On the Dataless Training of Neural Networks
Alvaro Velasquez, Susmit Jha, Ismail R. Alkhouri
TL;DR
The paper tackles training-data-free optimization by defining dataless neural networks (dNNs) that optimize over a single problem instance, formalized with $D_{dNN}=\emptyset$ and problem-embedding via $G\times c \to \theta$ and $\mathcal{L}$. It develops a taxonomy separating architecture-agnostic (loss-embedded) from architecture-specific (architecture-embedded) methods, and situates dNNs relative to zero-shot/one-shot learning and lifting.

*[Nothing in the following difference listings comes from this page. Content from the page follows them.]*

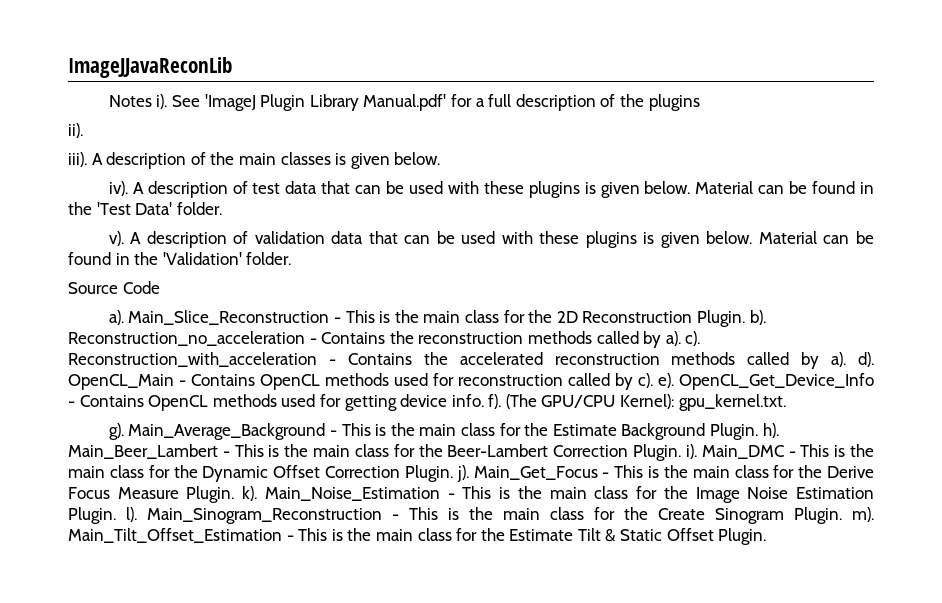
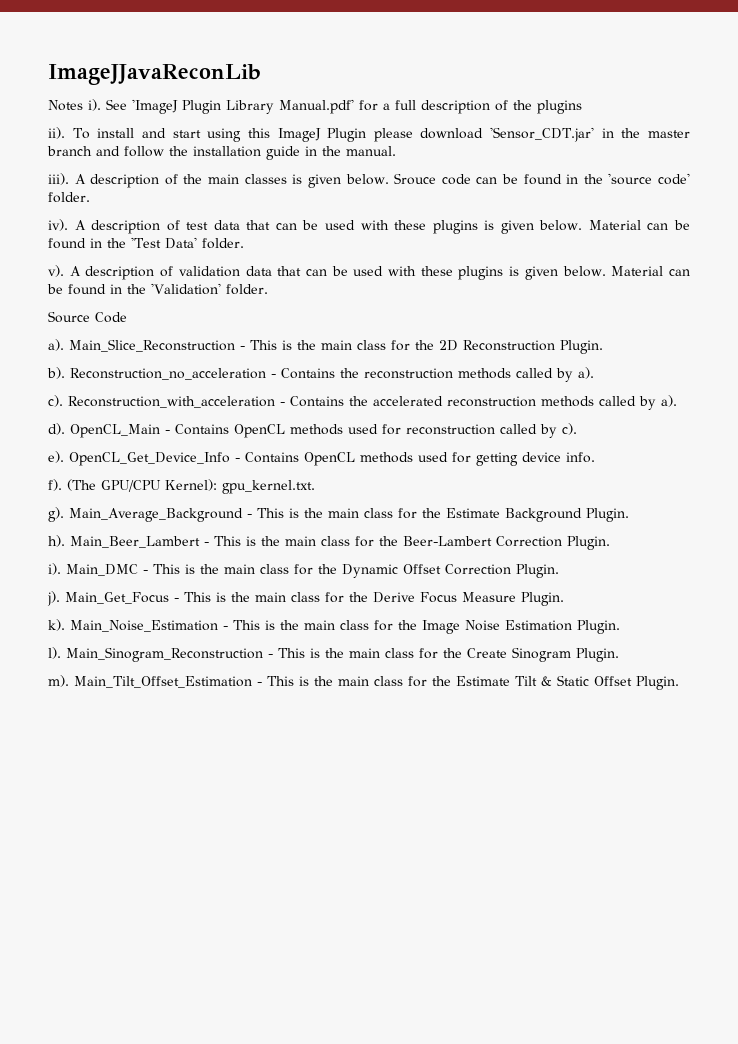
+ To install and start using this ImageJ Plugin please download 'Sensor_CDT.jar' in the master branch and follow the installation guide in the manual.
+ Srouce code can be found in the 'source code' folder.
- Main_Slice_Reconstruction - This is the main class for the 2D Reconstruction Plugin. b).
+ Main_Slice_Reconstruction - This is the main class for the 2D Reconstruction Plugin.
+ b).
- Reconstruction_no_acceleration - Contains the reconstruction methods called by a). c).
+ Reconstruction_no_acceleration - Contains the reconstruction methods called by a).
+ c).
- Reconstruction_with_acceleration - Contains the accelerated reconstruction methods called by a). d).
+ Reconstruction_with_acceleration - Contains the accelerated reconstruction methods called by a).
+ d).
- OpenCL_Main - Contains OpenCL methods used for reconstruction called by c). e).
+ OpenCL_Main - Contains OpenCL methods used for reconstruction called by c).
+ e).
- OpenCL_Get_Device_Info - Contains OpenCL methods used for getting device info. f).
+ OpenCL_Get_Device_Info - Contains OpenCL methods used for getting device info.
+ f).
- Main_Average_Background - This is the main class for the Estimate Background Plugin. h).
+ Main_Average_Background - This is the main class for the Estimate Background Plugin.
+ h).
- Main_Beer_Lambert - This is the main class for the Beer-Lambert Correction Plugin. i).
+ Main_Beer_Lambert - This is the main class for the Beer-Lambert Correction Plugin.
+ i).
- Main_DMC - This is the main class for the Dynamic Offset Correction Plugin. j).
+ Main_DMC - This is the main class for the Dynamic Offset Correction Plugin.
+ j).
- Main_Get_Focus - This is the main class for the Derive Focus Measure Plugin. k).
+ Main_Get_Focus - This is the main class for the Derive Focus Measure Plugin.
+ k).
- Main_Noise_Estimation - This is the main class for the Image Noise Estimation Plugin. l).
+ Main_Noise_Estimation - This is the main class for the Image Noise Estimation Plugin.
+ l).
- Main_Sinogram_Reconstruction - This is the main class for the Create Sinogram Plugin. m).
+ Main_Sinogram_Reconstruction - This is the main class for the Create Sinogram Plugin.
+ m).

It surveys applications across linear and quadratic programs, NP-hard graph problems, SAT, inverse imaging, and PDEs, highlighting representative approaches like PI-GNN, DIP, SIREN, and differentiable schedulers, while discussing theoretical and practical connections to lifting. Overall, dNNs offer a promising data-free optimization pathway for data-scarce scientific domains, but face challenges in scalability, convergence, and generalization that warrant further theoretical and empirical exploration.
Abstract
This paper surveys studies on the use of neural networks for optimization in the training-data-free setting. Specifically, we examine the dataless application of neural network architectures in optimization by re-parameterizing problems using fully connected (or MLP), convolutional, graph, and quadratic neural networks. Although MLPs have been used to solve linear programs a few decades ago, this approach has recently gained increasing attention due to its promising results across diverse applications, including those based on combinatorial optimization, inverse problems, and partial differential equations. The motivation for this setting stems from two key (possibly over-lapping) factors: (i) data-driven learning approaches are still underdeveloped and have yet to demonstrate strong results, as seen in combinatorial optimization, and (ii) the availability of training data is inherently limited, such as in medical image reconstruction and other scientific applications. In this paper, we define the dataless setting and categorize it into two variants based on how a problem instance -- defined by a single datum -- is encoded onto the neural network: (i) architecture-agnostic methods and (ii) architecture-specific methods. Additionally, we discuss similarities and clarify distinctions between the dataless neural network (dNN) settings and related concepts such as zero-shot learning, one-shot learning, lifting in optimization, and over-parameterization.